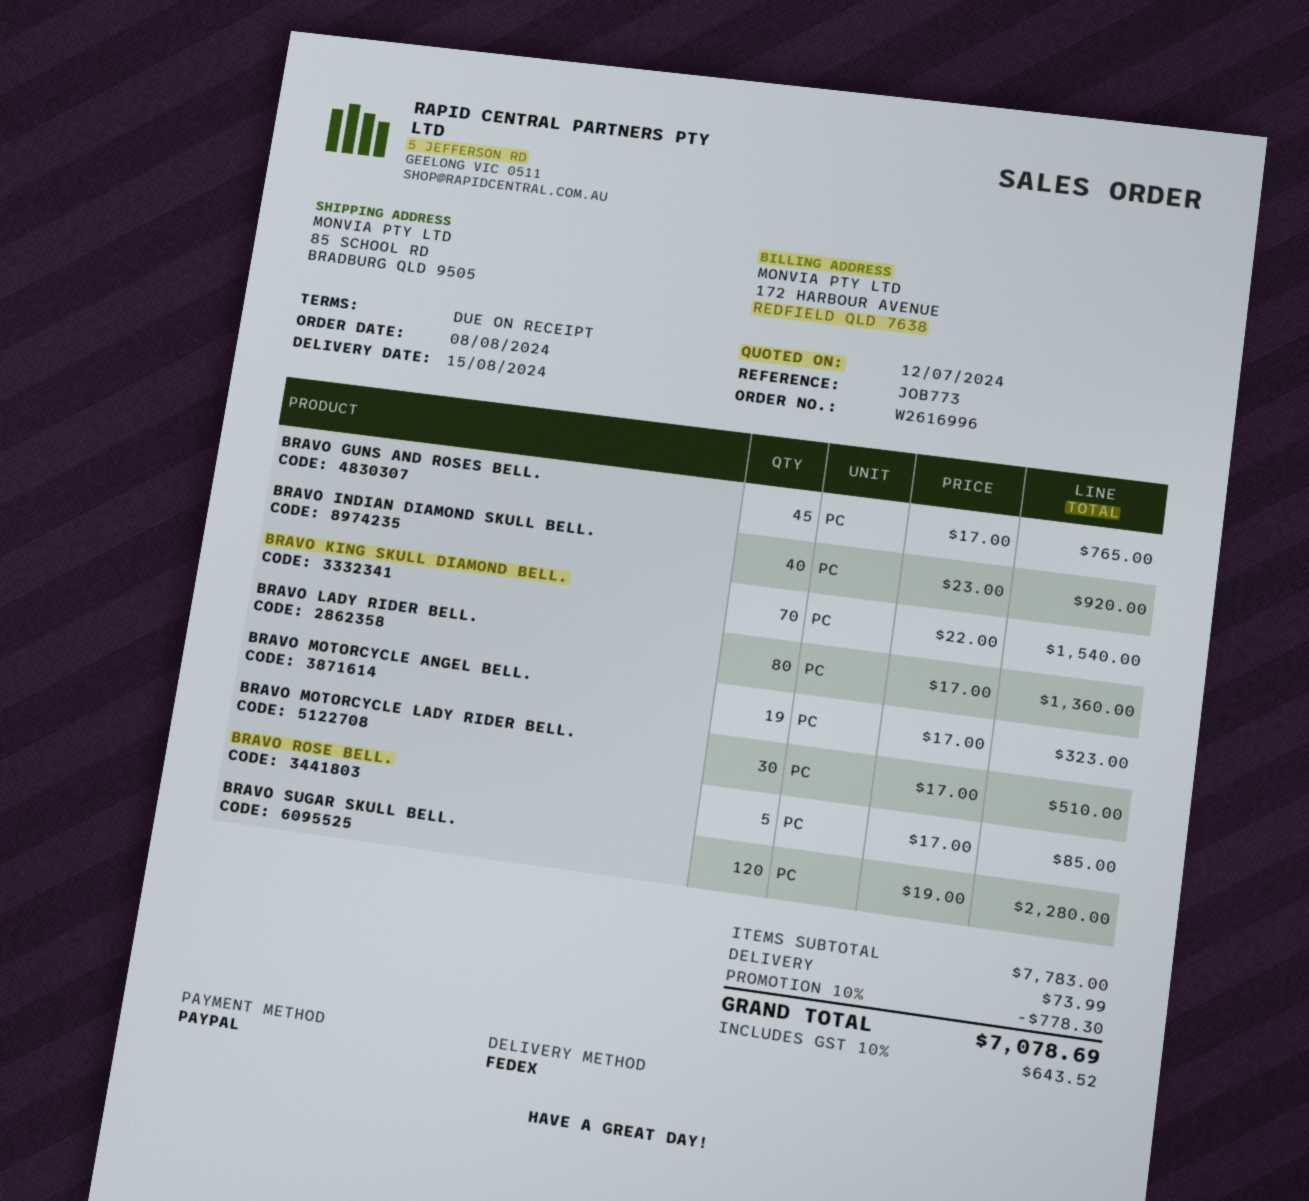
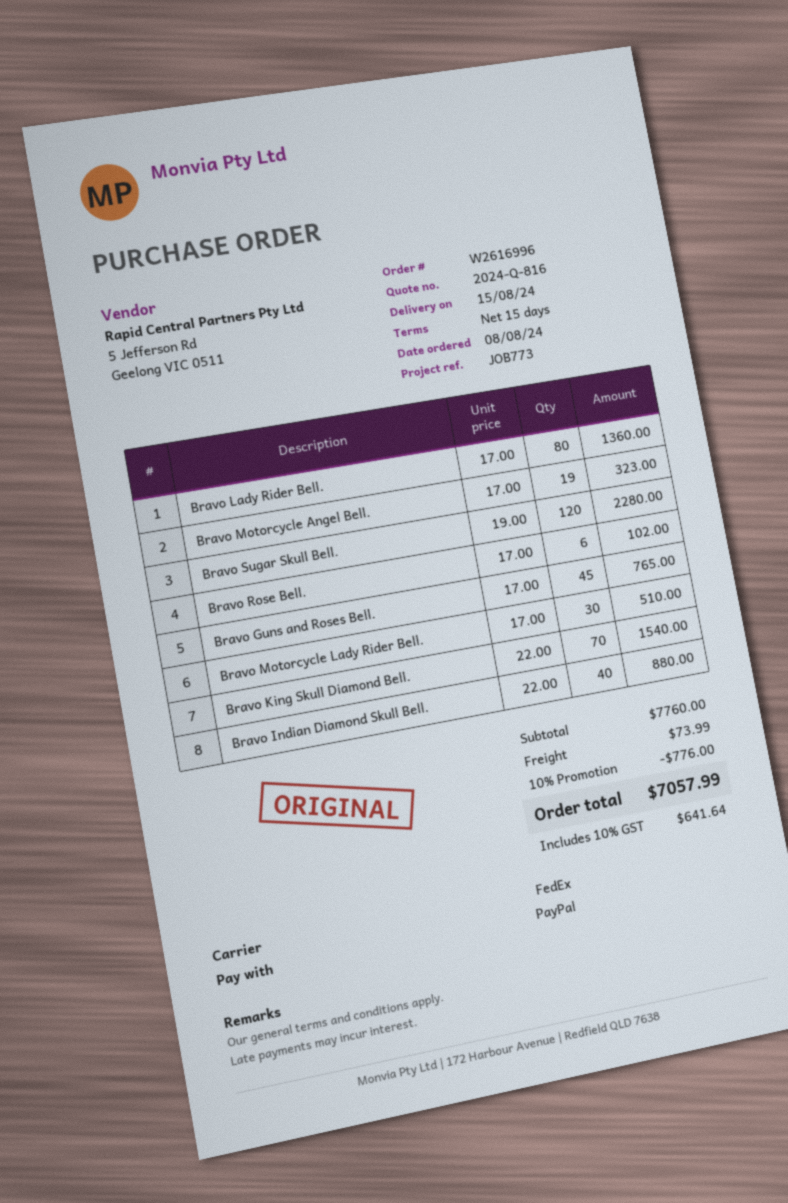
payment terms: on receipt -> 15 days
BRAVO INDIAN DIAMOND SKULL BELL.: 40 x 23.00 = 920.00 -> 40 x 22.00 = 880.00
BRAVO ROSE BELL.: 5 x 17.00 = 85.00 -> 6 x 17.00 = 102.00
subtotal: 7783.00 -> 7760.00
discount: 10% = 778.30 -> 10% = 776.00
tax: 10% = 643.52 -> 10% = 641.64
total: 7078.69 -> 7057.99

__Exercise aim__. Retype exactly the line with "subtotal: 7783.00 -> 7760.00" and each line after it until the records end, and include no other line.

__Response area__.
subtotal: 7783.00 -> 7760.00
discount: 10% = 778.30 -> 10% = 776.00
tax: 10% = 643.52 -> 10% = 641.64
total: 7078.69 -> 7057.99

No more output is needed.